Solo quest’anno infatti la Guardia costiera libica ha intercettato e riportato più di 4.200 persone — 1.400 in più rispetto allo stesso periodo del 2020 — in quello che è un paese in guerra.
Più di 2mila persone in questo momento, «bloccate nei centri di detenzione ufficiali». E chissà quante in quelli non ufficiali, «controllati dalle diverse bande armate e fazioni in lotta, con oltre 400mila gli sfollati interni a causa della guerra civile».
Nonostante la pandemia, nel frattempo, le attività delle navi umanitarie di ricerca e soccorso nel Mediterraneo Centrale sono ricominciate: a bordo della Sea Watch 3 ci sono in questo momento 165 persone salvate in due operazioni di soccorso.
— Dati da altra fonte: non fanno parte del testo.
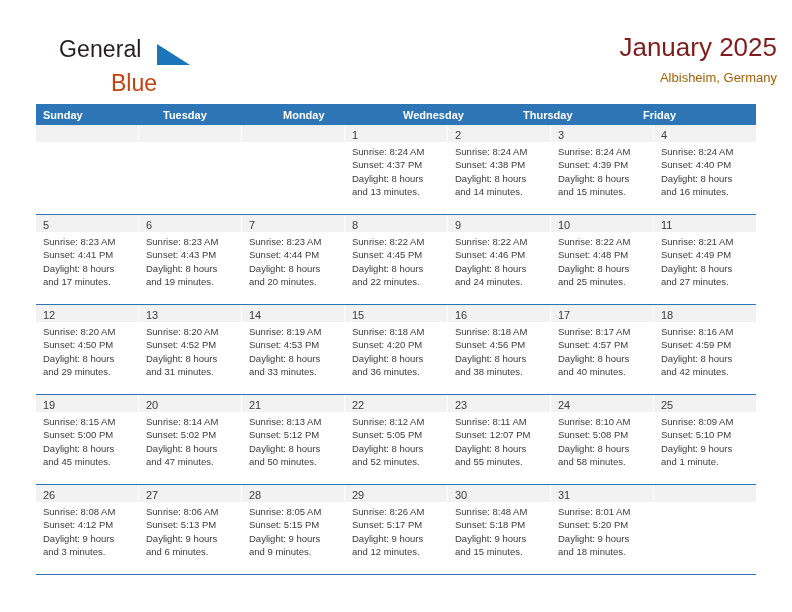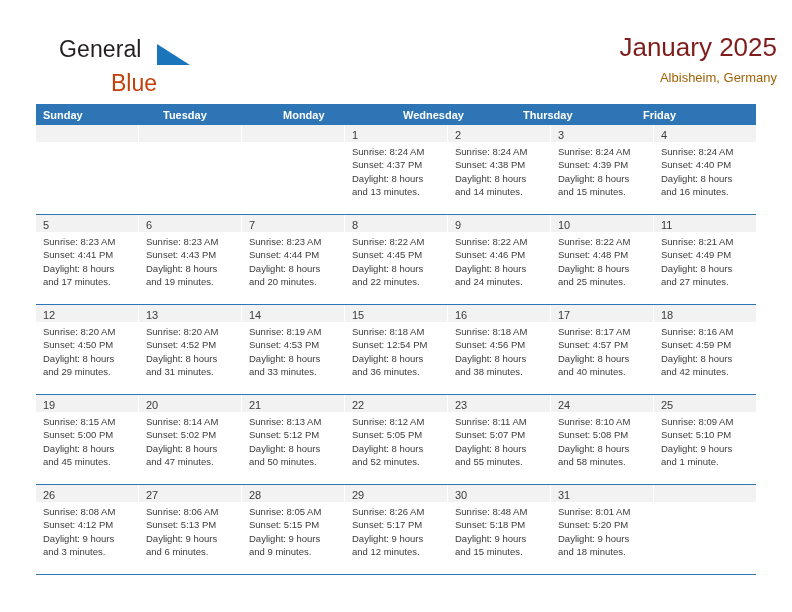"Sunset: 12:54 PM" div.day-line { text: 12:54 -> 4:20 }
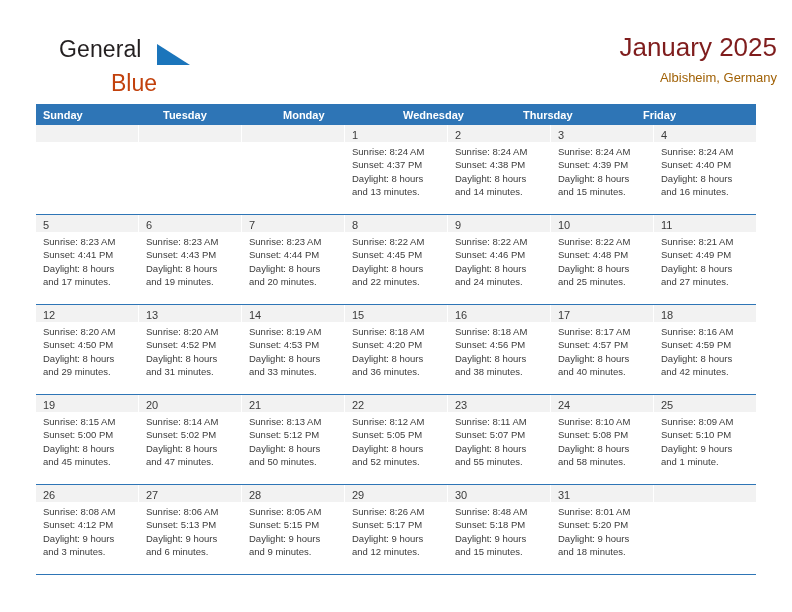"Sunset: 5:07 PM" div.day-line { text: 5:07 -> 12:07 }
La nave della ong tedesca da ieri sta segnalando altre due imbarcazioni in difficoltà : una potrebbe nel frattempo essere approdata a Lampedusa. Ma dell’altra, nonostante le ricerche, non c’è traccia.
Alarm Phone, Borderline-Europe, Mediterranea Saving Humans e Sea-Watch ricordano oggi di aver «assistito e documentato direttamente a respingimenti illegali verso la Libia coordinati dalle autorità europee, come Frontex e Eunavfor Med, e attuati dalla cosiddetta Guardia costiera libica, un gruppo di milizie (finanziate e addestrate dall’Ue) con un passato di palesi violazioni dei diritti umani e di collaborazione con i trafficanti di esseri umani».